> _Dataset records_
╭──
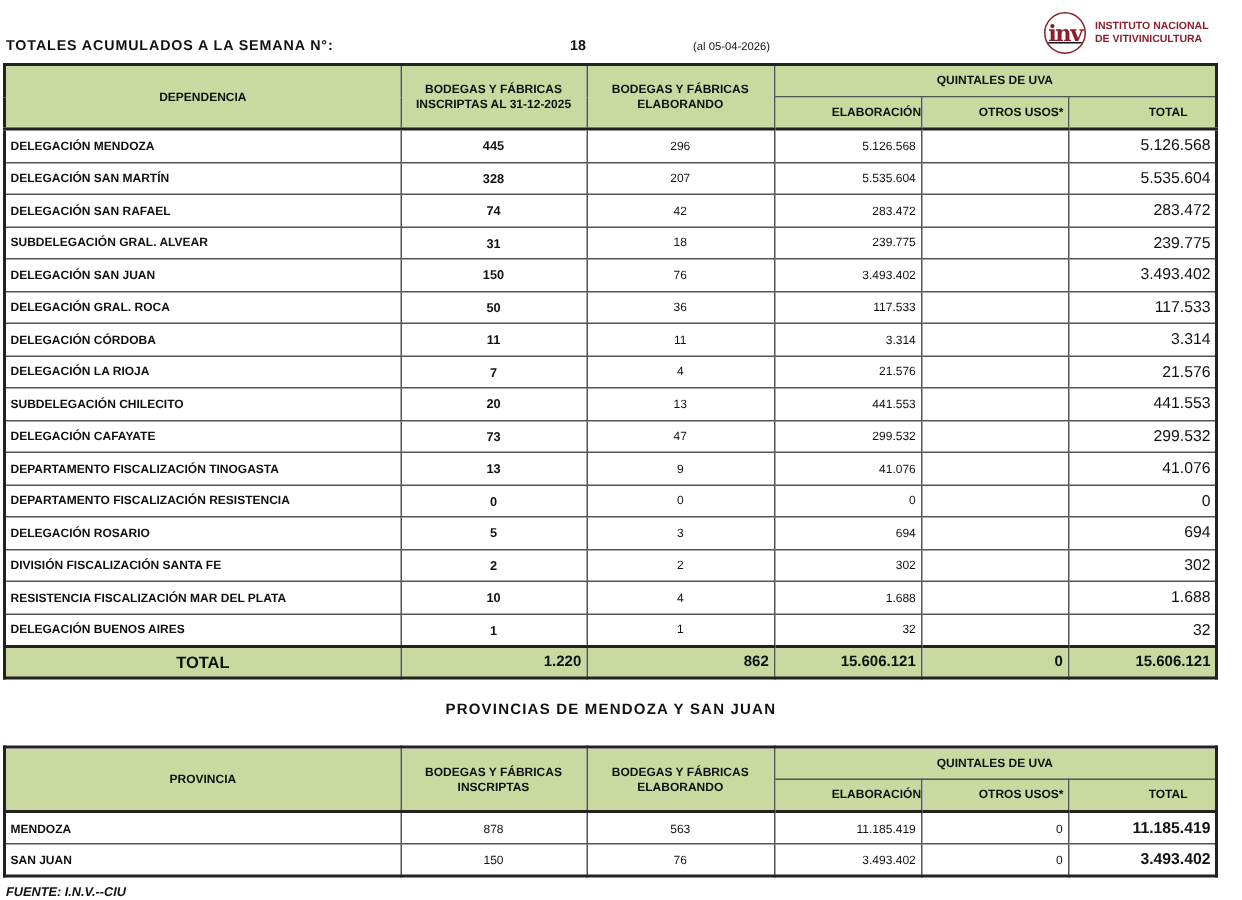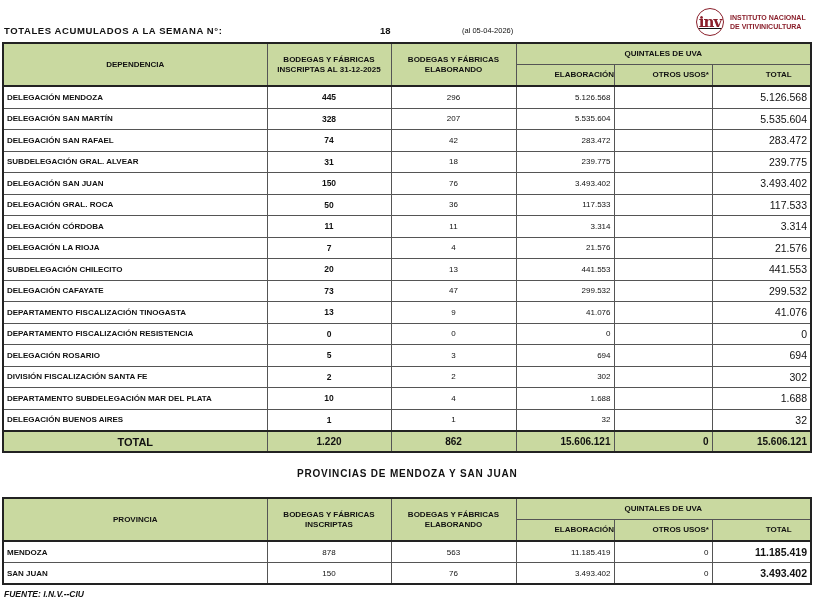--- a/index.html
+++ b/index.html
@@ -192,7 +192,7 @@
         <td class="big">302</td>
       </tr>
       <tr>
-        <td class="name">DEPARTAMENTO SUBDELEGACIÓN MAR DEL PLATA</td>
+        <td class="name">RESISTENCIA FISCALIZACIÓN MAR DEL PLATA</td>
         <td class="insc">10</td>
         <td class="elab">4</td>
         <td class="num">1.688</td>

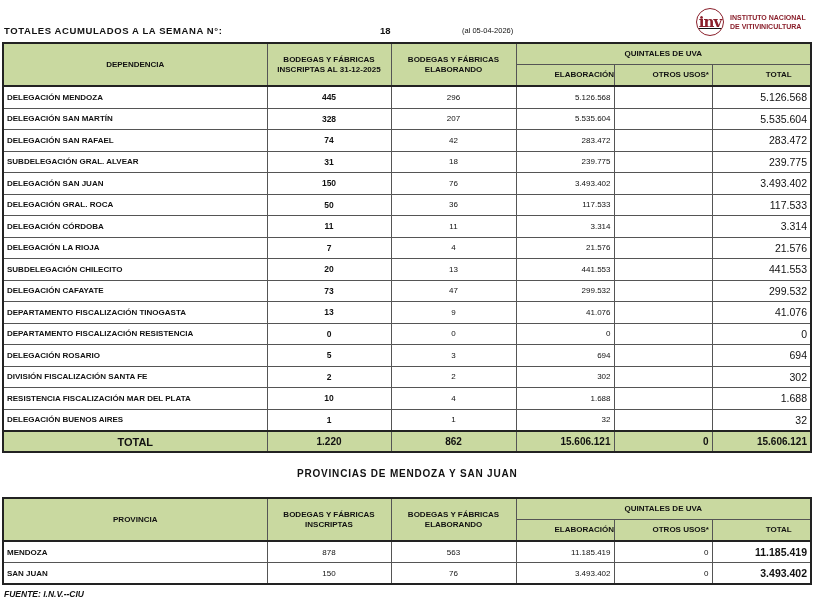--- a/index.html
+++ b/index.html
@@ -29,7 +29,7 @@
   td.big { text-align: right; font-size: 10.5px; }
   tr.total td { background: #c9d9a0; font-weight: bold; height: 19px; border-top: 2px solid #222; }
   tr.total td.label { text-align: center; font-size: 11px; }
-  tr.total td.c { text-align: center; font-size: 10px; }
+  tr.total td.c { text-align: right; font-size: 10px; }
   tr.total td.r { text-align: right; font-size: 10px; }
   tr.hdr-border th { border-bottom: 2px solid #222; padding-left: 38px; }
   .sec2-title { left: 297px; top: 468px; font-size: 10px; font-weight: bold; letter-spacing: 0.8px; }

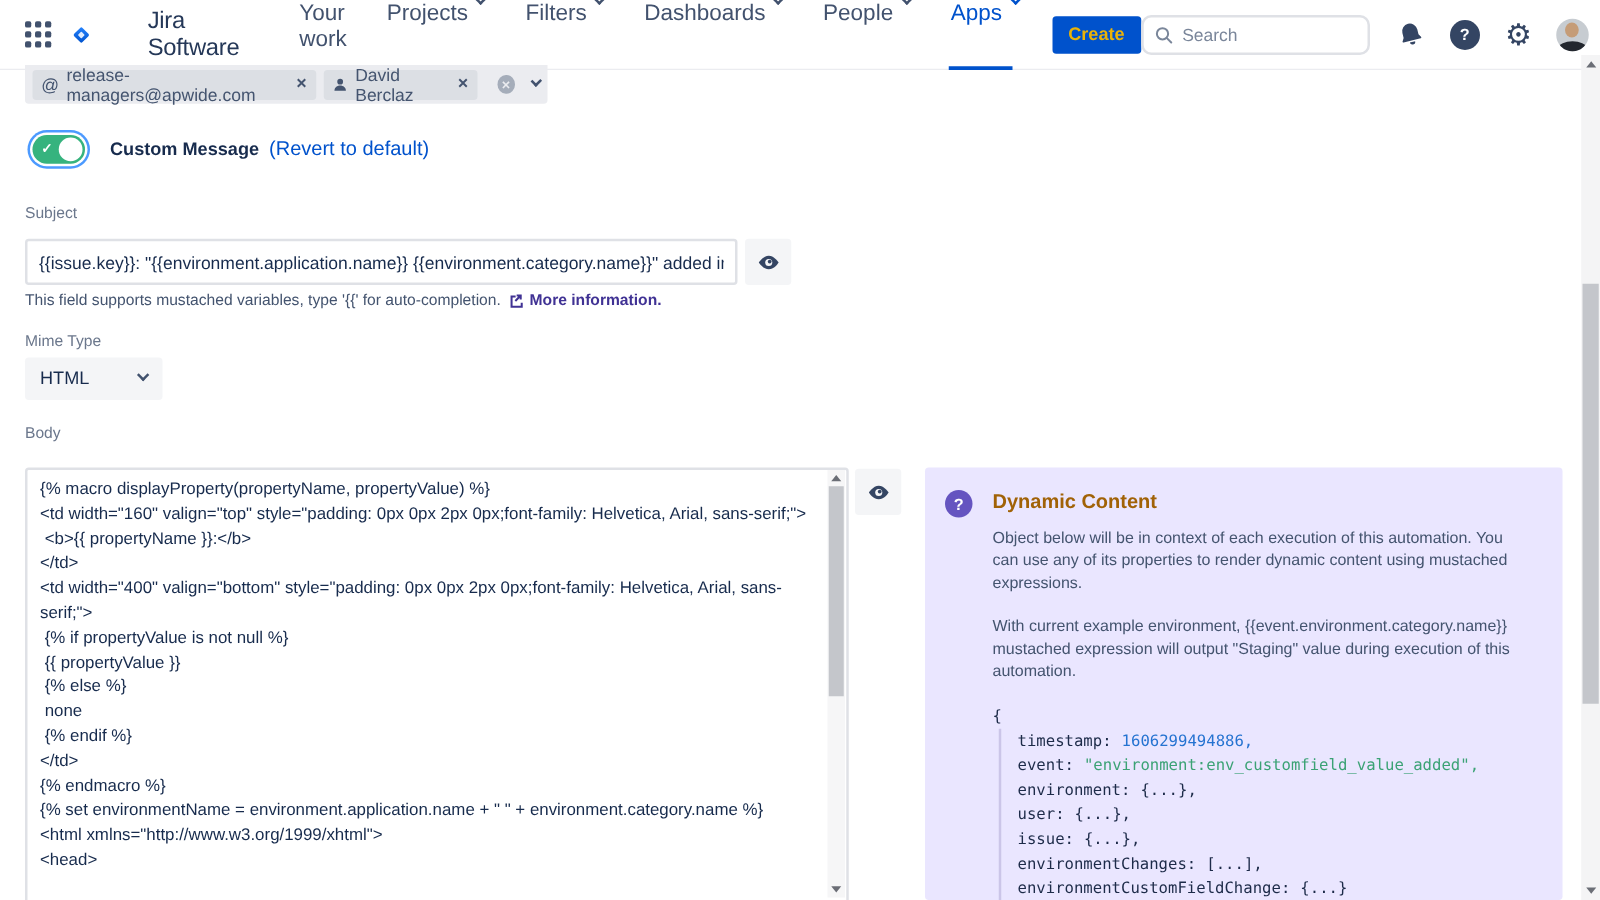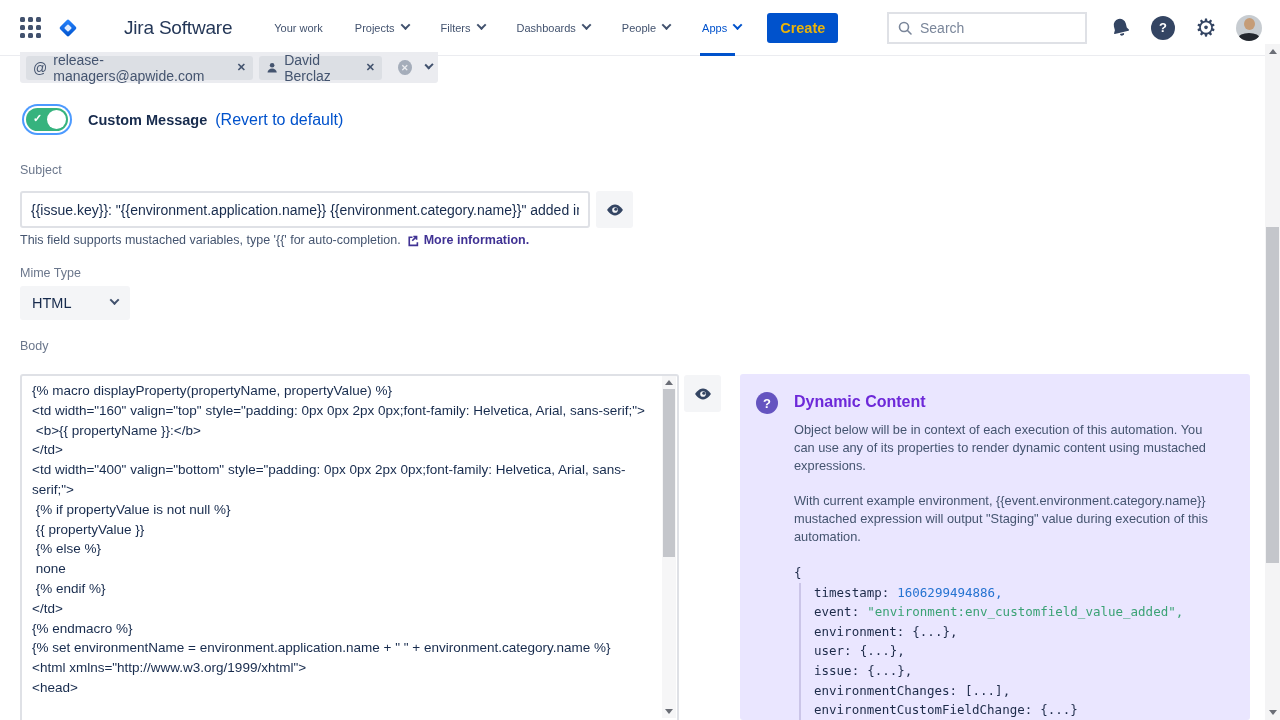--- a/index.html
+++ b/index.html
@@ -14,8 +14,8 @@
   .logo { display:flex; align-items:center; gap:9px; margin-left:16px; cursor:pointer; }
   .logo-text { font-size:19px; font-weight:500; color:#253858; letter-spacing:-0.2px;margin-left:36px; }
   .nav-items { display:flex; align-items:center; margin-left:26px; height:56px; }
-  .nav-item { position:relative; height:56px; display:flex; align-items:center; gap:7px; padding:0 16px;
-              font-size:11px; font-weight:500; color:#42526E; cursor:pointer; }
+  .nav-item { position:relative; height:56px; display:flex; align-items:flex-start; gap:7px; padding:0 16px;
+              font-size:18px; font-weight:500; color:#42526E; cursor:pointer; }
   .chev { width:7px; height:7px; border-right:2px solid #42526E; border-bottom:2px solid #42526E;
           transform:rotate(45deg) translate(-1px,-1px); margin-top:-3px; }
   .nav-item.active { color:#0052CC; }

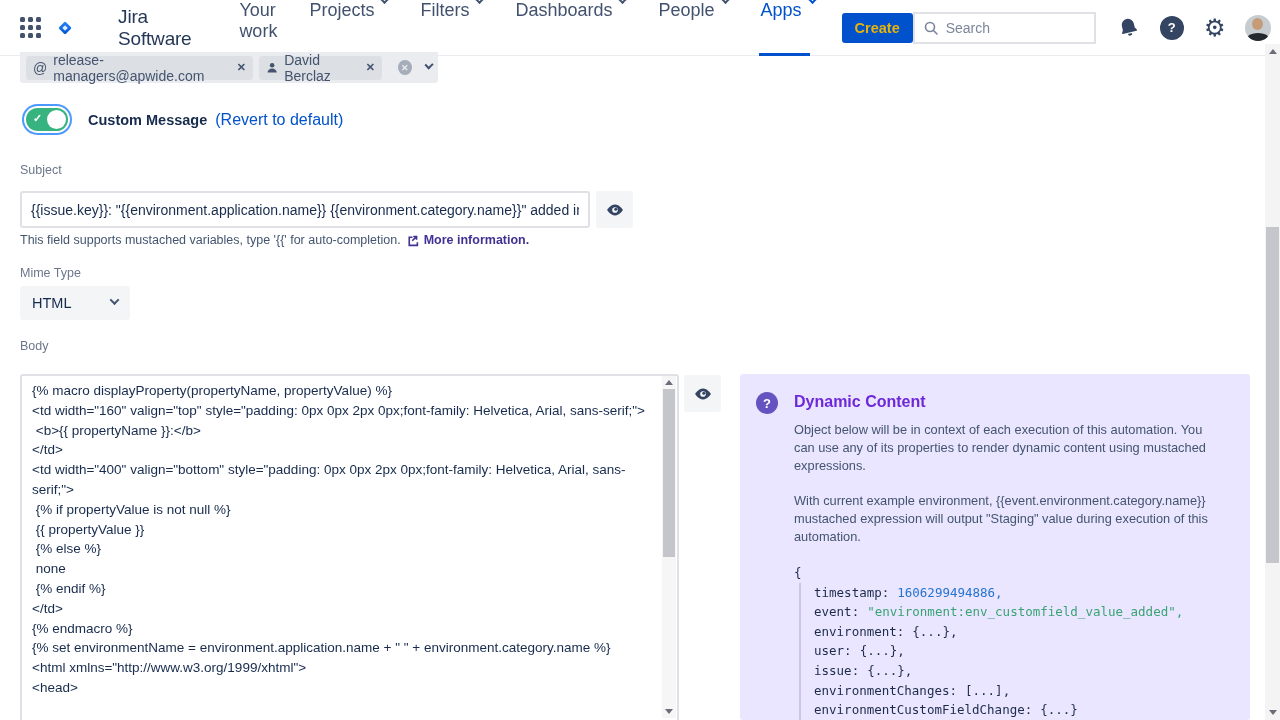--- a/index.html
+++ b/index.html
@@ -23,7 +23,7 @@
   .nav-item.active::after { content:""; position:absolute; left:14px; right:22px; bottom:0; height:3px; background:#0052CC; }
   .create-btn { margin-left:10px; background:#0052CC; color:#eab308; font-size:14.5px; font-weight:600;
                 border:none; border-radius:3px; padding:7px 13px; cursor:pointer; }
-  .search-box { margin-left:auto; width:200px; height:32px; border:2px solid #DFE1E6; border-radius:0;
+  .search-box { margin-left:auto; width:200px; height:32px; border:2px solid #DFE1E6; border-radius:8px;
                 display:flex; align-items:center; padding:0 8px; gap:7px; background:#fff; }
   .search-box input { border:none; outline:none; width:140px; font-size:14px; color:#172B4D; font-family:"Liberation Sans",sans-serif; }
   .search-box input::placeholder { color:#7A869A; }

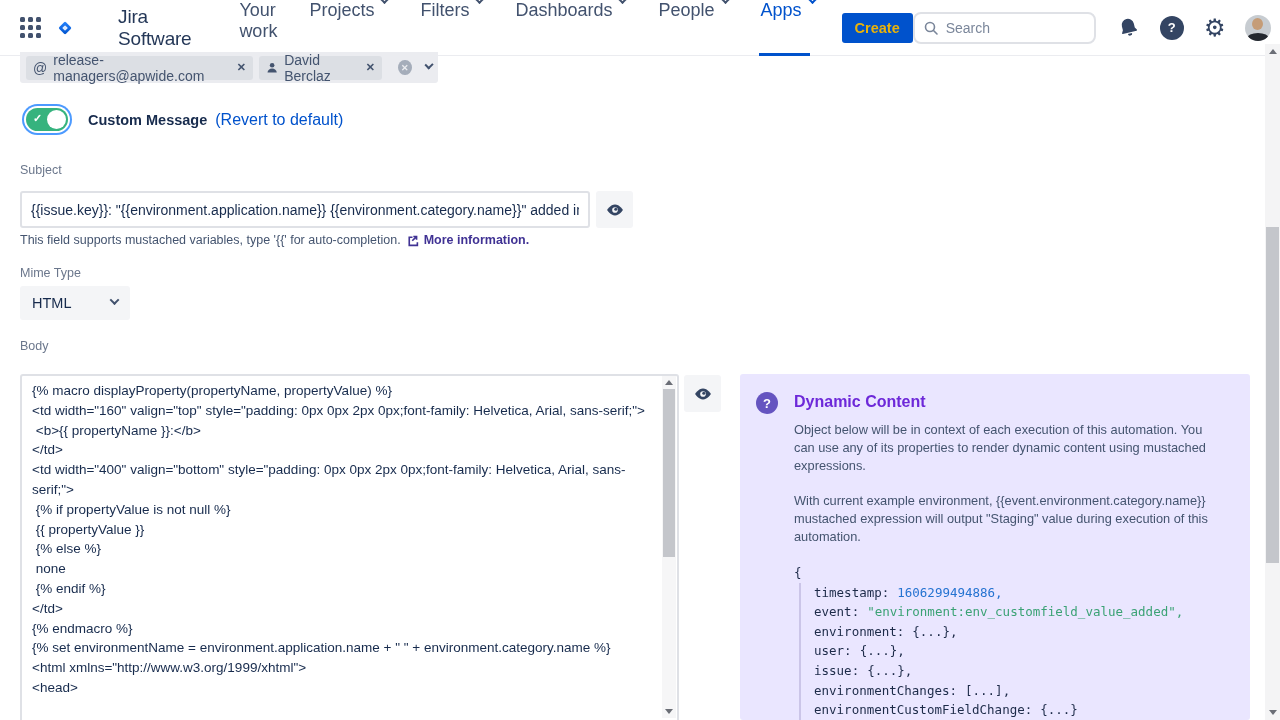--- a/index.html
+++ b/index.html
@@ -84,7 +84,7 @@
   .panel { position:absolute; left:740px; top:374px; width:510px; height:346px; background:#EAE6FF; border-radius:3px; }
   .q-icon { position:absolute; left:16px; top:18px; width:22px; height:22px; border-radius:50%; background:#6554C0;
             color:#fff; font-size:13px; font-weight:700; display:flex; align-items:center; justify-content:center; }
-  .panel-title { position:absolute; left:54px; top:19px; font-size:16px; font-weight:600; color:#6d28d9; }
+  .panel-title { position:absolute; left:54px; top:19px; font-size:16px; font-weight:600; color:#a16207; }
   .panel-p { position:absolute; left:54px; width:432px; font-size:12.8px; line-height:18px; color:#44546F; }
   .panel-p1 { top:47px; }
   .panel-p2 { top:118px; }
╰──
> _Problem to work on_
Report every line in the listing that holds the word "right".

> _Task response_
   td.big { text-align: right; font-size: 10.5px; }
+  tr.total td.c { text-align: right; font-size: 10px; }
   tr.total td.r { text-align: right; font-size: 10px; }
   .chev { width:7px; height:7px; border-right:2px solid #42526E; border-bottom:2px solid #42526E;
   .nav-item.active::after { content:""; position:absolute; left:14px; right:22px; bottom:0; height:3px; background:#0052CC; }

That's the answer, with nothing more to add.